The data provided by FlightAware is reliable. The company is based in Houston, Texas, and is a well-known global aviation software company that provides flight tracking for both private and commercial aircraft around the world. Their archives include the FAB001 trips that continued after the coup. And what is striking is that the flights of the presidential plane abroad from November 11 to May 8 were exclusively to Brazil. Twenty-five flights are recorded, not counting the days the plane was stationed in Brazilian airports and not detailing the flights between different cities in that country. As for transfers in Bolivian territory, it mostly flew to Santa Cruz, the district where the coup against Morales was born and organized. The presidential plane practically never visited the rest of the departments of Bolivia during this time.

Flight sheet data recorded by FlightAware

In fact, what allowed the existence of these suspicious flights to become known was that through social networks it was reported that on May 7 the Bolivian presidential plane had returned from Brazil after being there for several days. At that time there was no explanation for the back and forth of the aircraft to that country. The Áñez government claimed this information was false. However, in reading the FlightAware form, one can see that FAB001 had flown to Brasilia on April 30 and then moved to Sao Paulo and after a few hours returned to the Brazilian capital. The Bolivian plane was in Brasilia until May 8 when it returned to La Paz.

Although the legal status of the presidency of Áñez can be discussed, the truth is that if she had travelled on those flights to Brazil, she should have notified the Bolivian parliament so that she could be replaced by the person who holds the presidency of the Assembly. In this case, it would have been up to the head of the Senate, Eva Copa, who belongs to MAS, Morales’ party.

At the end of 2019, a scandal arose due to the existence of surcharges in the purchase of non-lethal weapons by the Ministry of Defense between November and December 2019. The specialized portal Defensa.com gave details of the complaints involving a Brazilian company. All this happened at the same time of the highest intensity of FAB001 flights between Bolivia and Brazil.

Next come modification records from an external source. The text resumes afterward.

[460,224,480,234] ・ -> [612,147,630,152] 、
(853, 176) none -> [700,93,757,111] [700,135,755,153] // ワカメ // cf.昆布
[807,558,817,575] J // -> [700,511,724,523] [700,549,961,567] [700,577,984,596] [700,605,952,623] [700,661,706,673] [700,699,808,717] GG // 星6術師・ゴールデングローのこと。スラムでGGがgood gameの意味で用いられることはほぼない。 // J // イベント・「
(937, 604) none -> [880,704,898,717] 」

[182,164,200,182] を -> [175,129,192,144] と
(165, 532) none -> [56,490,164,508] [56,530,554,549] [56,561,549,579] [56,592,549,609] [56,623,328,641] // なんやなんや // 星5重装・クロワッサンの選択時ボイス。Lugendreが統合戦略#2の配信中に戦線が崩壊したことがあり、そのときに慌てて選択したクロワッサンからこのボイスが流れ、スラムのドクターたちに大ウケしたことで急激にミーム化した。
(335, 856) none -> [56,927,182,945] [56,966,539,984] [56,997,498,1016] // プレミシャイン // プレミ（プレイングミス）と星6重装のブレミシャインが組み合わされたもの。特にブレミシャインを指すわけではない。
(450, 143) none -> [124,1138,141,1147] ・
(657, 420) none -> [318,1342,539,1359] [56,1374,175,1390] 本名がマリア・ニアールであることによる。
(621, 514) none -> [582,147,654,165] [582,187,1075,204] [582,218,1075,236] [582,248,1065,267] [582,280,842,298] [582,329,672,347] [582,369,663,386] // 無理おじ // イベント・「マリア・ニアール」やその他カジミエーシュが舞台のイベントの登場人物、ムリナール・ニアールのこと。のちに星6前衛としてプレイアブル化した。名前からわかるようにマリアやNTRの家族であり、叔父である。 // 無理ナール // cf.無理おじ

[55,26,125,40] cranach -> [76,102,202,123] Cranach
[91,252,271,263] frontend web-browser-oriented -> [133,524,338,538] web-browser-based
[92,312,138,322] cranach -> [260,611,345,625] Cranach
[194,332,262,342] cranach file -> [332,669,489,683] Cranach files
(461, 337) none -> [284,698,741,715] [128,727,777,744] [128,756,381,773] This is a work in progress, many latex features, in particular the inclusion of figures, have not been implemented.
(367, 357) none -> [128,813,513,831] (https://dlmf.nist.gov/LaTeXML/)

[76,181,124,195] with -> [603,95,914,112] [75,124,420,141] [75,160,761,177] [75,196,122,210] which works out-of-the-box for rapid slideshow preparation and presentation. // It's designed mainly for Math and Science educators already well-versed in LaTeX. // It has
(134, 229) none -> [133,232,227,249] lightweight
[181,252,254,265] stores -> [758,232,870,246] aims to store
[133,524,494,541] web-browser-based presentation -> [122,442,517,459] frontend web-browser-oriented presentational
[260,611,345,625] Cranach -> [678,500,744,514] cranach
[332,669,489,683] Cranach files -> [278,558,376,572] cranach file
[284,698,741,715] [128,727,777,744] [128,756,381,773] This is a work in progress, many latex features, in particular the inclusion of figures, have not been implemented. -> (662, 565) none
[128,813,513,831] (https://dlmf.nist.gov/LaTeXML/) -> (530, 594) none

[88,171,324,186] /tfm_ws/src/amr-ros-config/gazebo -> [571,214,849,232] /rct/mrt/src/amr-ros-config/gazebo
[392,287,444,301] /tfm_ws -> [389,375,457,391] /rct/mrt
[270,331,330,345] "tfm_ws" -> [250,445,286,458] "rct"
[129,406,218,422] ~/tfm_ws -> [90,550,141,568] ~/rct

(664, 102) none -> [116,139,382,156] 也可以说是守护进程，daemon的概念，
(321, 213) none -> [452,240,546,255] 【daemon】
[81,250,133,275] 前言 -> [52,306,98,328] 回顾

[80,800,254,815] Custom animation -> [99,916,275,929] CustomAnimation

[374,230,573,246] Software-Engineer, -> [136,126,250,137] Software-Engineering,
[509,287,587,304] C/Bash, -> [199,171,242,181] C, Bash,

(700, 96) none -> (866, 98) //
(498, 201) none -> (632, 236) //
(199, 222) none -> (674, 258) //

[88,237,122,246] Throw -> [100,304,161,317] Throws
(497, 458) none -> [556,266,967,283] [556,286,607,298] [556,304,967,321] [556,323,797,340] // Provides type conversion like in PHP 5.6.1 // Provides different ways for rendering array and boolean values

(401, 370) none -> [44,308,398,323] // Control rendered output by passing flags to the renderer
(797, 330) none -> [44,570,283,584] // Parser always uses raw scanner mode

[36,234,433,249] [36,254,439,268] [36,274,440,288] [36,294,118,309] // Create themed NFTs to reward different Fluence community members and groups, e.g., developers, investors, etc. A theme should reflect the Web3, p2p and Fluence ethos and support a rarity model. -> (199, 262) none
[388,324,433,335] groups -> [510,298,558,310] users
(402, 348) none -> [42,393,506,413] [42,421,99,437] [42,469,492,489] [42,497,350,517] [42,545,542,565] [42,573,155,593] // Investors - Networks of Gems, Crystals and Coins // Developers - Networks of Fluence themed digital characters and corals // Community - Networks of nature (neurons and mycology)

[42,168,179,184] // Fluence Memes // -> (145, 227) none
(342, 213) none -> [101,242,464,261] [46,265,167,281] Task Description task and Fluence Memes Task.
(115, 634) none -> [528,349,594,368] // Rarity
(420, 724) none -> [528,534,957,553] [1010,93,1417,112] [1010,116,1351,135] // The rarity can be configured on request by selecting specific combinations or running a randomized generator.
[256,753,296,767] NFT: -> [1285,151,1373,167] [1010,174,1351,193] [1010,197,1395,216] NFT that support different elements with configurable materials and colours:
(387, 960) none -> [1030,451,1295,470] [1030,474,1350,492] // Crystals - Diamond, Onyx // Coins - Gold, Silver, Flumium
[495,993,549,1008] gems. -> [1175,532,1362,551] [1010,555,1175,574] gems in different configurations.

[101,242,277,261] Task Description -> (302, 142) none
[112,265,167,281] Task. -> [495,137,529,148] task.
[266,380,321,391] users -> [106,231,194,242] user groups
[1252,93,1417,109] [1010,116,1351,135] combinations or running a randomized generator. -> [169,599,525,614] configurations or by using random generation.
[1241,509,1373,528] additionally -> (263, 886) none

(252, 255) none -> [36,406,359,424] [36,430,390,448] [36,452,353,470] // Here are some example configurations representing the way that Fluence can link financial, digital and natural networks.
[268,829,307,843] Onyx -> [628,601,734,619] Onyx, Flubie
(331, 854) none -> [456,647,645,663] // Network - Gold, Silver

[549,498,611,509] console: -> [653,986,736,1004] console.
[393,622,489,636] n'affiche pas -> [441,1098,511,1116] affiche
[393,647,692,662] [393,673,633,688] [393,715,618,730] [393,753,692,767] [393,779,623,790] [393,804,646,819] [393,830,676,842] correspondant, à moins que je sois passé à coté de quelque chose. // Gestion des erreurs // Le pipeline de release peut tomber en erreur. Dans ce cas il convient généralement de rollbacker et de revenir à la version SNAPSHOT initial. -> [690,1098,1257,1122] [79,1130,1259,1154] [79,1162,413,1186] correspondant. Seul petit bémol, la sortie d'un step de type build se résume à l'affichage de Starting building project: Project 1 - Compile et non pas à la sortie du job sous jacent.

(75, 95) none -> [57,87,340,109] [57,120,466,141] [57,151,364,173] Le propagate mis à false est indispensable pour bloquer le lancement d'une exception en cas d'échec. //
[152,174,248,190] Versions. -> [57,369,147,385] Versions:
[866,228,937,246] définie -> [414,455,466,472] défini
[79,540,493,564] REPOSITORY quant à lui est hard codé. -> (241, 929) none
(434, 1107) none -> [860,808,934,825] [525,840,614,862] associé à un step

Among Evo Morales’ supporters and trusted people there is virtually no doubt as to at least the presence and involvement of Brazilian officials in last November’s coup. For example, they usually cite information published, and never denied by Áñez, by the journalist María Galindo who published on the Bolivian website paginasiete.bo The journalist was a staunch opponent of Morales but in her last column in that medium she described the presence and participation of the Brazilian ambassador in La Paz, Octávio Henrique Dias García Côrtes, in a meeting held at the Catholic University. Galindo called the diplomat “a representative of U.S. interests and of Bolsonaro. The note says that “Tuto Quiroga, as representative of the CIA; Fernando Camacho, as head of fascism and owner of the process of overthrowing Evo Morales” also participated. According to Galindo, in that meeting these men decided who should take over the presidency. Everything indicates that they chose Áñez, whom they defined as “a peripheral senator from the right,” whom they went to find and who ended up entering the national seat of government, accompanied by Camacho carrying a bible.

In principle, Áñez’s task was to quickly call for elections and it had been decided as May 3. However, the covid-19 pandemic postponed everything but did not stop the presidential plane from flying to Brazil. Interestingly, all this was discovered because complaints were made about the use of other official aircraft by Áñez’s daughter, who even used one of those planes to celebrate a birthday in the middle of a quarantine.